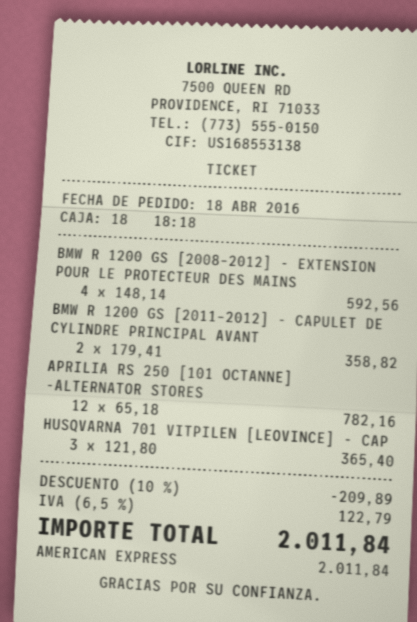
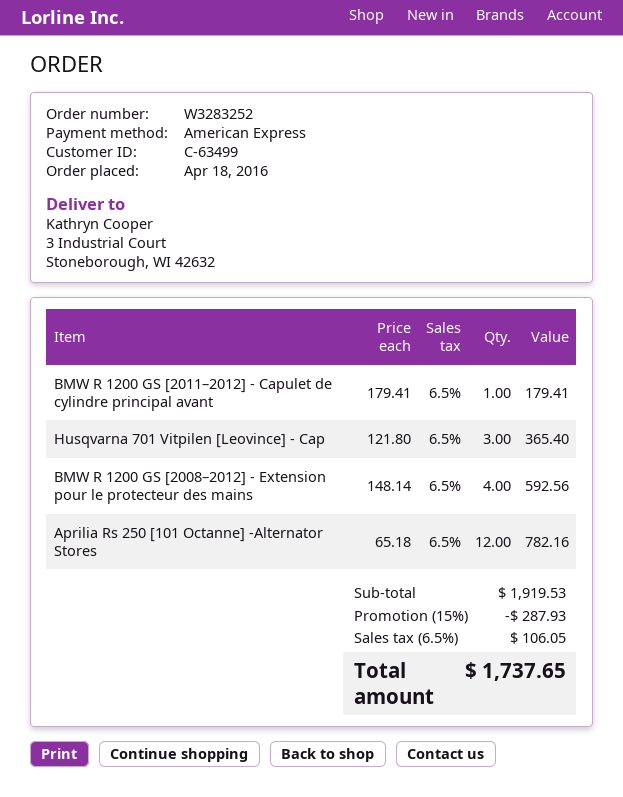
BMW R 1200 GS [2011–2012] - CAPULET DE CYLINDRE PRINCIPAL AVANT: 2 x 179.41 = 358.82 -> 1 x 179.41 = 179.41
discount: 10% = 209.89 -> 15% = 287.93
tax: 6.5% = 122.79 -> 6.5% = 106.05
total: 2011.84 -> 1737.65

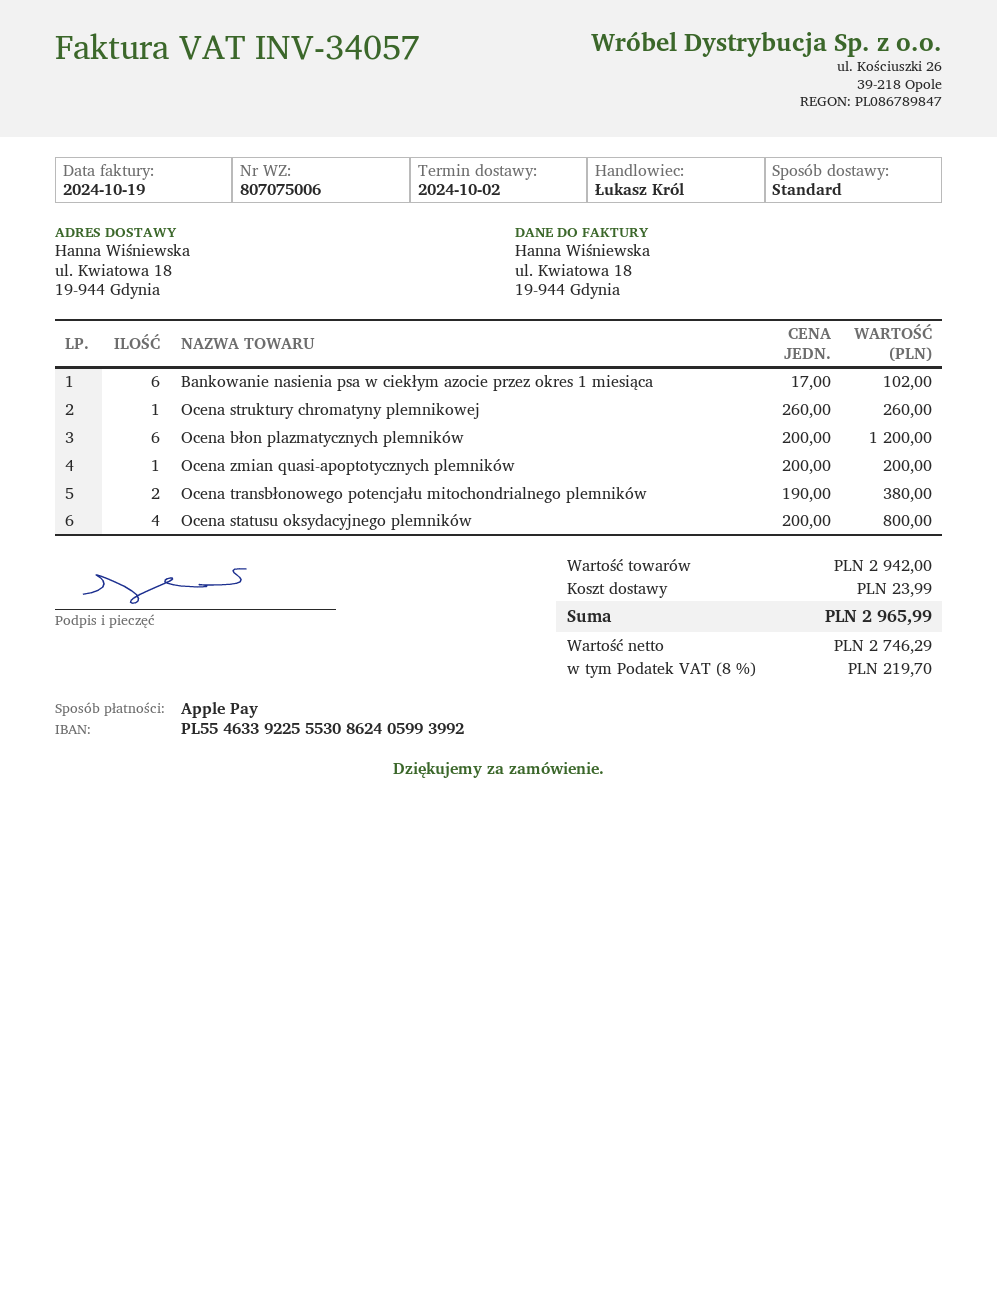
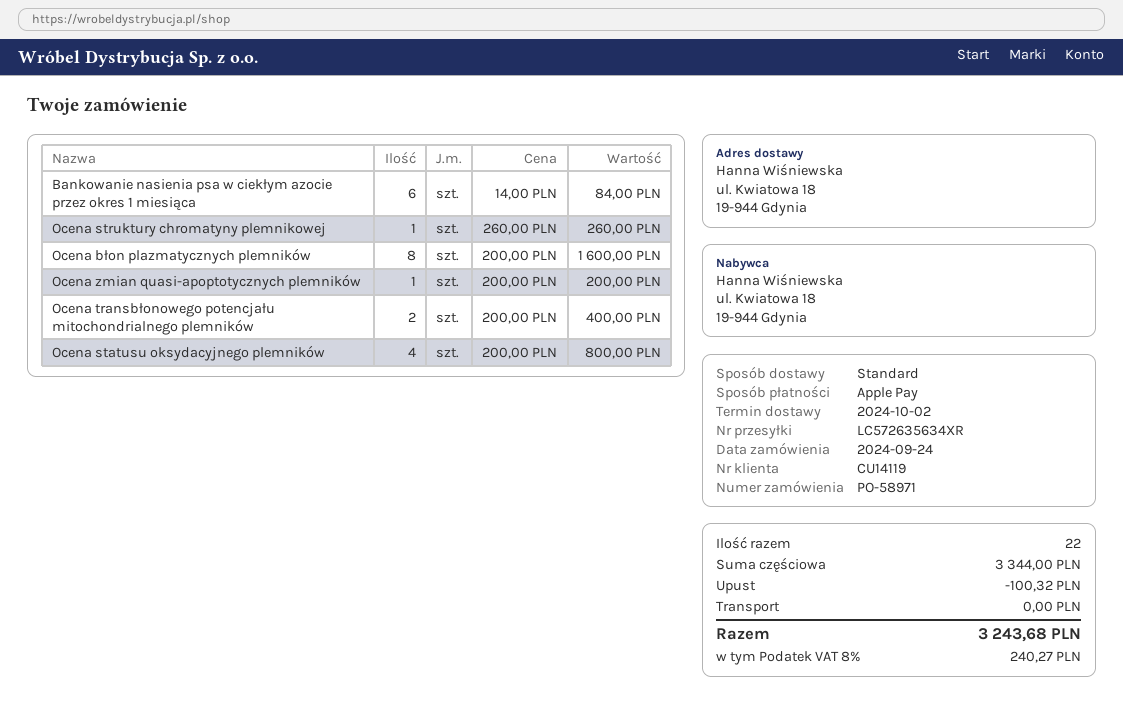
Bankowanie nasienia psa w ciekłym azocie przez okres 1 miesiąca: 6 x 17.00 = 102.00 -> 6 x 14.00 = 84.00
Ocena błon plazmatycznych plemników: 6 x 200.00 = 1200.00 -> 8 x 200.00 = 1600.00
Ocena transbłonowego potencjału mitochondrialnego plemników: 2 x 190.00 = 380.00 -> 2 x 200.00 = 400.00
subtotal: 2942.00 -> 3344.00
discount: none -> 100.32
shipping: 23.99 -> 0.00
tax: 8% = 219.70 -> 8% = 240.27
total: 2965.99 -> 3243.68

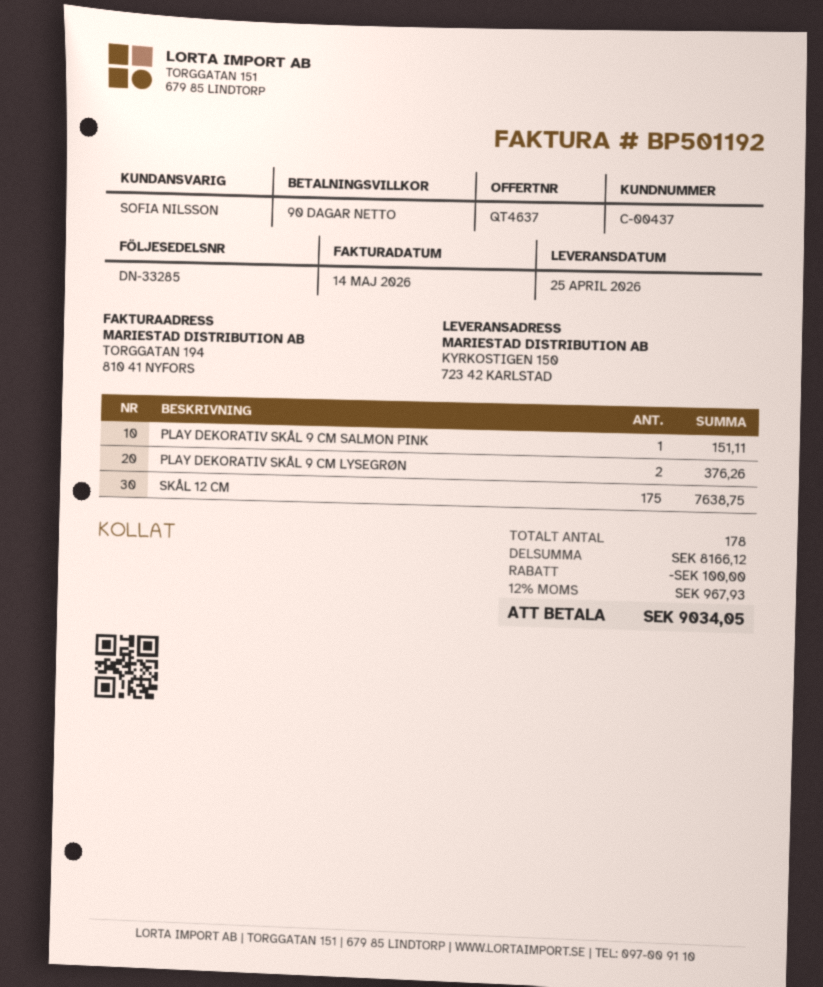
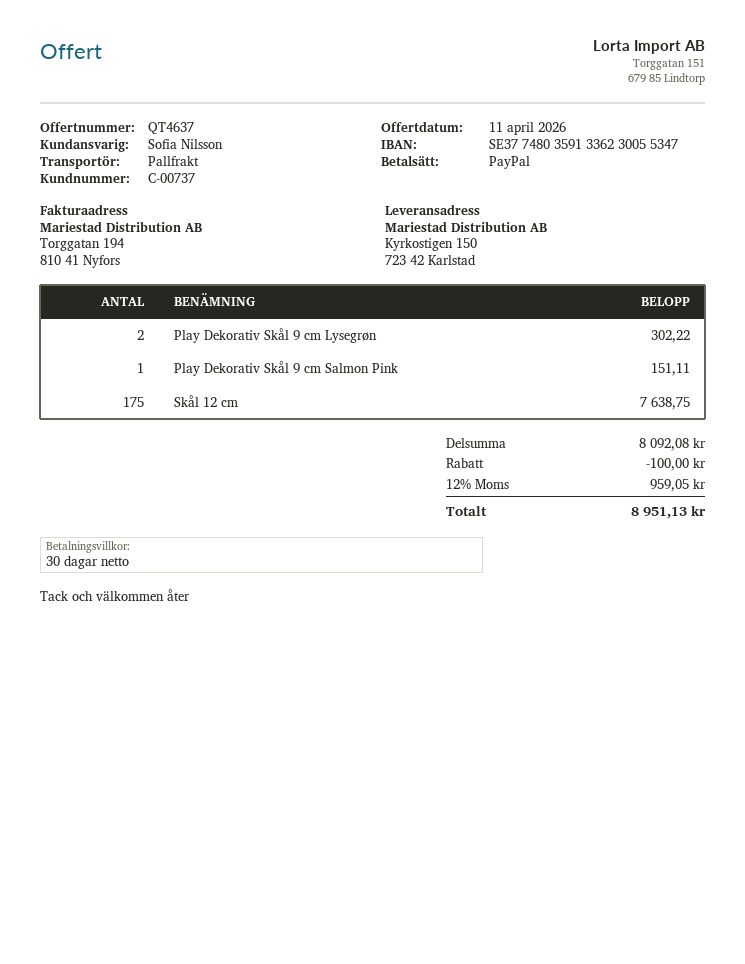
payment terms: 90 days -> 30 days
customer number: C-00437 -> C-00737
PLAY DEKORATIV SKÅL 9 CM LYSEGRØN: 2 for 376.26 -> 2 for 302.22
subtotal: 8166.12 -> 8092.08
tax: 12% = 967.93 -> 12% = 959.05
total: 9034.05 -> 8951.13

===

- [The problem]
Everything in the material must be duplicated exactly, except the pictures.

- [Answer box]
BMW R 1200 GS [2011–2012] - CAPULET DE CYLINDRE PRINCIPAL AVANT: 2 x 179.41 = 358.82 -> 1 x 179.41 = 179.41
discount: 10% = 209.89 -> 15% = 287.93
tax: 6.5% = 122.79 -> 6.5% = 106.05
total: 2011.84 -> 1737.65

Bankowanie nasienia psa w ciekłym azocie przez okres 1 miesiąca: 6 x 17.00 = 102.00 -> 6 x 14.00 = 84.00
Ocena błon plazmatycznych plemników: 6 x 200.00 = 1200.00 -> 8 x 200.00 = 1600.00
Ocena transbłonowego potencjału mitochondrialnego plemników: 2 x 190.00 = 380.00 -> 2 x 200.00 = 400.00
subtotal: 2942.00 -> 3344.00
discount: none -> 100.32
shipping: 23.99 -> 0.00
tax: 8% = 219.70 -> 8% = 240.27
total: 2965.99 -> 3243.68

payment terms: 90 days -> 30 days
customer number: C-00437 -> C-00737
PLAY DEKORATIV SKÅL 9 CM LYSEGRØN: 2 for 376.26 -> 2 for 302.22
subtotal: 8166.12 -> 8092.08
tax: 12% = 967.93 -> 12% = 959.05
total: 9034.05 -> 8951.13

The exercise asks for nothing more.